We worked with Shelly Banjo from the Wall Street Journal on a piece about how retailers should use discounts. The Wall Street Journal added a piece of consumer research to accompany the article that was very interesting. They asked what email headline would get consumers to open an email from a retailer.
Consumers agreed that they are most likely to respond to an email that is advertising a specific (read: relevant) item on sale, not to generic discounts.
We think this strongly validates the thesis that consumers want retailers to differentiate which message they sent to whom.
Even a modest discount will get a shopper to buy, as long as it is for the right product.
This means that retailers need to build individual consumer profiles and make individual product recommendations at the right time, with the right amount of discount. It's not about the biggest amount of discount. This is a win-win for the consumer and the retailer. The consumer gets the products they want and the retailer will end up with greater profits.
In fact, AgilOne research shows that:
Retailers who differentiate discounts on a shopper-by-shopper basis will experience twenty percent greater profits.
AgilOne conducted a similar study not so long ago and also found that 75% of consumers demand some form of personalization by retailers. See this study here.
We have long said that the days of one size fits all marketing are over and that the way to shoppers wallets is to deliver value. Delivering value means delivering the highest relevancy, not necessarily the highest discounts. Different shoppers want different things.

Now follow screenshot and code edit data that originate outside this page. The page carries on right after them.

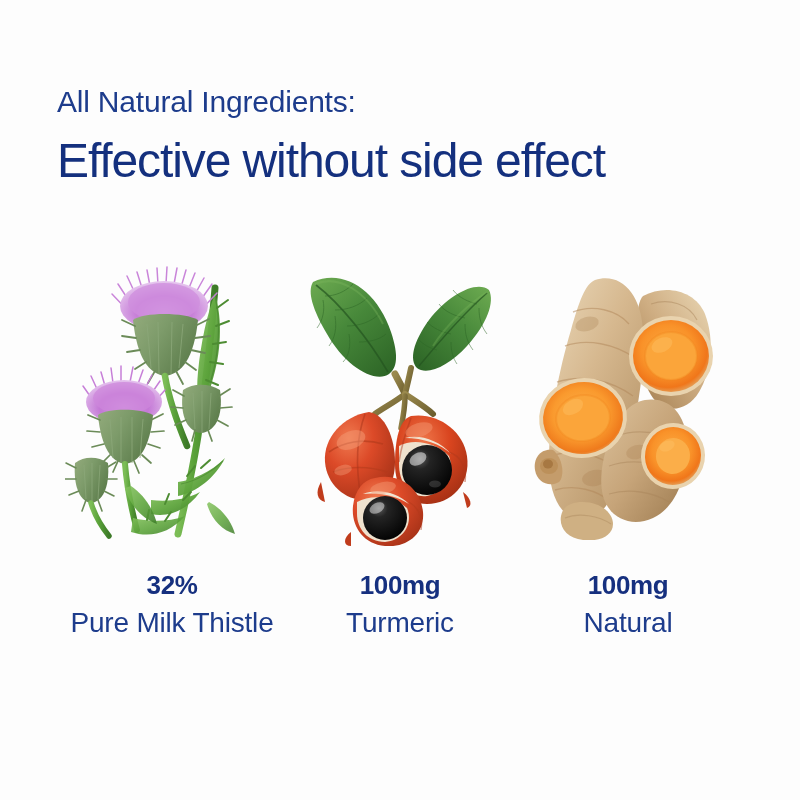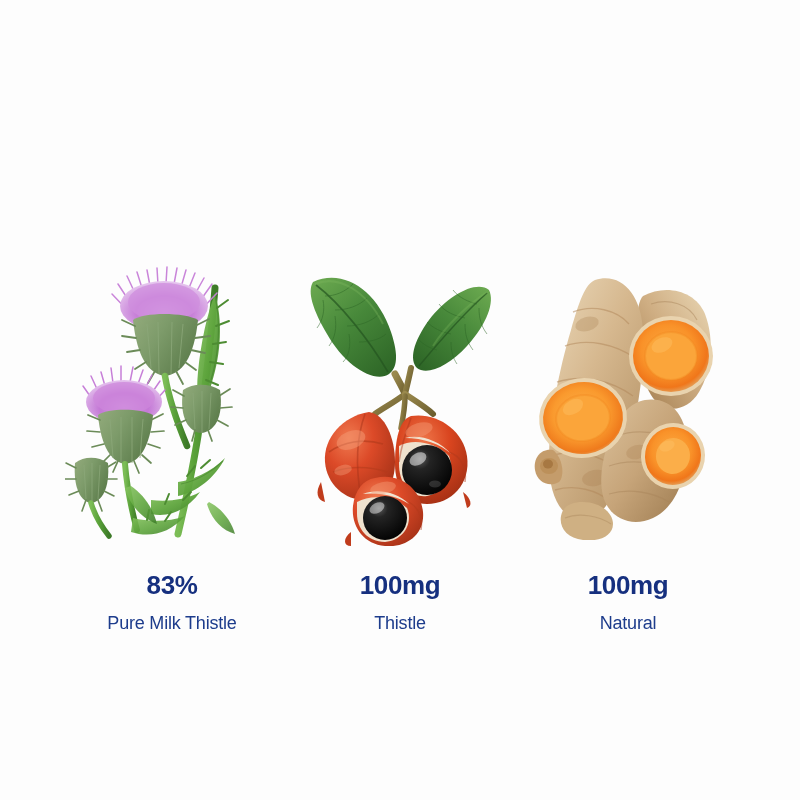--- a/index.html
+++ b/index.html
@@ -103,6 +103,10 @@
 
 <div class="page">
 
+  <div class="heading-block">
+    <p class="eyebrow">All Natural Ingredients:</p>
+    <h1 class="headline">Effective without side effect</h1>
+  </div>
 
   <div class="ingredients">
 

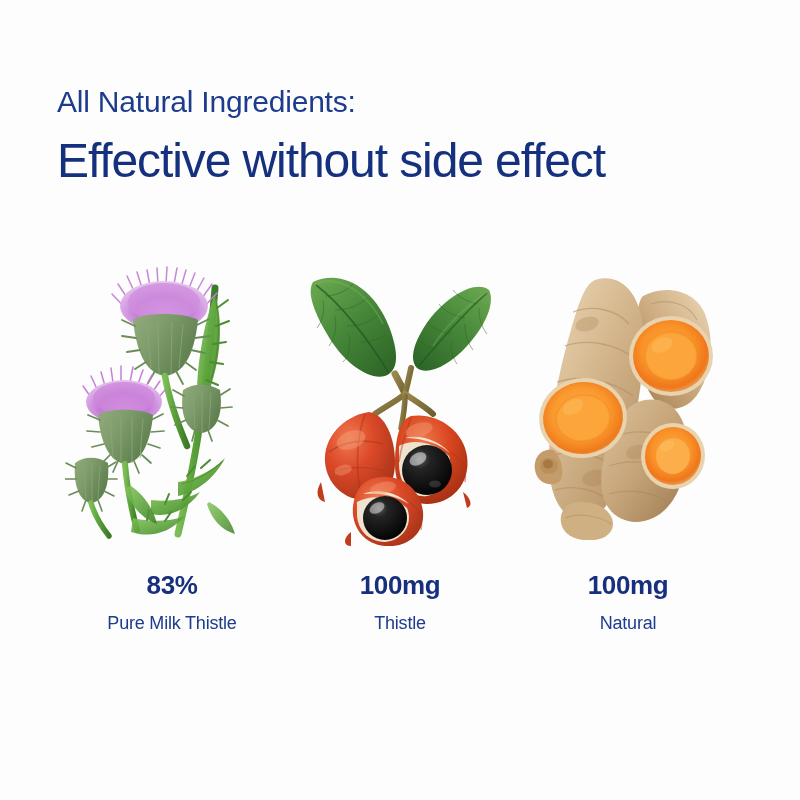--- a/index.html
+++ b/index.html
@@ -296,7 +296,7 @@
           <path d="M144 252 C156 258 166 270 170 284 C156 280 146 268 142 254 Z" fill="url(#thLeaf)" opacity="0.85"></path>
         </svg>
       </div>
-      <div class="ingredient-amount">83%</div>
+      <div class="ingredient-amount">32%</div>
       <div class="ingredient-name">Pure Milk Thistle</div>
     </div>
 

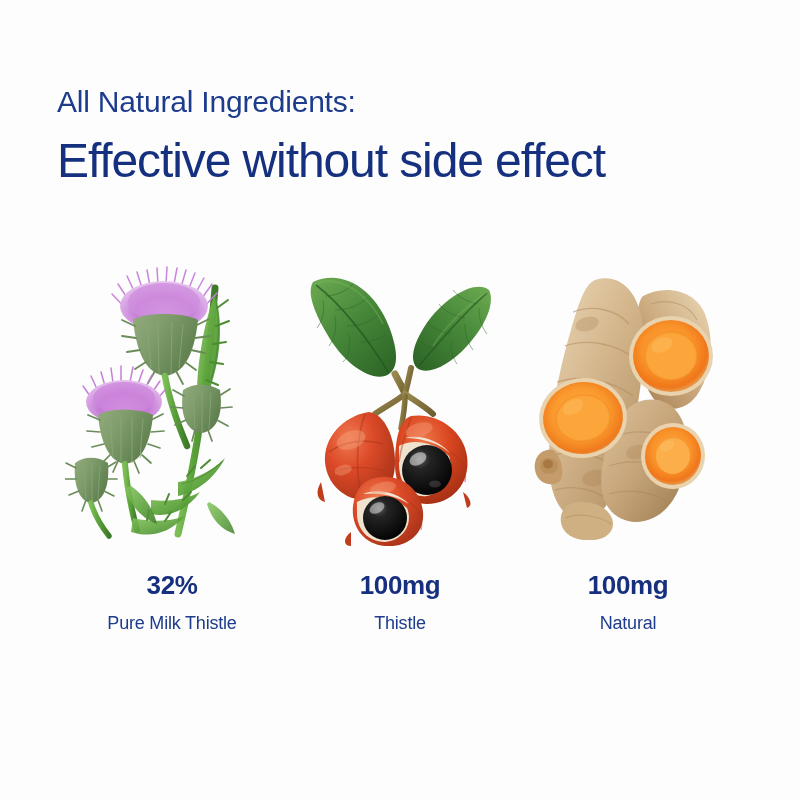--- a/index.html
+++ b/index.html
@@ -86,7 +86,7 @@
   }
   .ingredient-name {
     margin-top: 9px;
-    font-size: 18px;
+    font-size: 28px;
     font-weight: 400;
     color: #1d3c8c;
     letter-spacing: -0.2px;

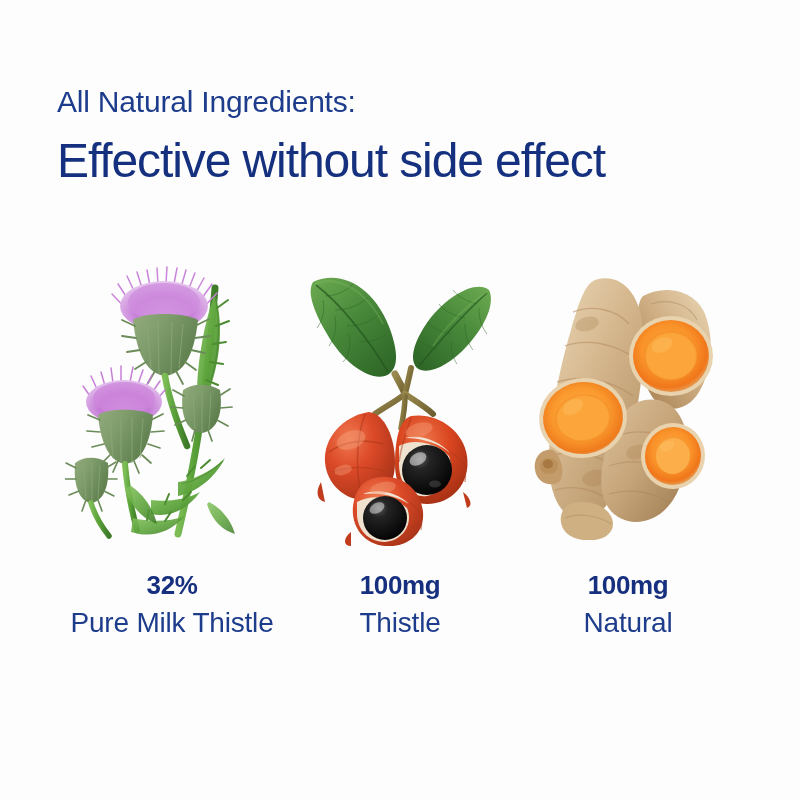--- a/index.html
+++ b/index.html
@@ -415,7 +415,7 @@
         </svg>
       </div>
       <div class="ingredient-amount">100mg</div>
-      <div class="ingredient-name">Thistle</div>
+      <div class="ingredient-name">Turmeric</div>
     </div>
 
     <div class="ingredient col-turmeric">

Our CEO Omer Artun explains in the article: A fifth of online shoppers are considered true “discount junkies,” people who make purchases only when plied with discounts, according to new data from AgilOne Inc., which works with 150 retailers to analyze customers’ purchases and predict their behavior. About 15% of shoppers generally pay full price for items and don’t bother searching for sales.
“Smart retailers understand discounting only moves the needle for a portion of their customers,” said Omer Artun, chief executive of AgilOne and a former marketing executive at Best Buy Co.
“You don’t want to offer discounts to full-price shoppers, because over time your profit margins will erode,” he said.
AgilOne customer Donald J Pliner is also quoted in the article:
Shoe brand Donald J Pliner, which is sold online, in department stores and through an eponymous six-store chain, divides its customers into three types based on their previous shopping behavior: Discount shoppers who buy clearance items and last season’s styles once they are priced at more than 25% off; full-price shoppers who rarely buy clearance items; and customers who fall somewhere in between.
The divisions dictate to whom the brand touts clearance sales and which customers receive catalogs showcasing new full-price products.
And of course we couldn't agree more with the final statement by Chris Orton, chief marketing officer of sports website Fanatics.com and former president of Orbitz.com, when he says that retailers will continue to parlay the data they have to get the most out of shoppers:
“At this point next year, there won’t be two identical emails going out to customers”.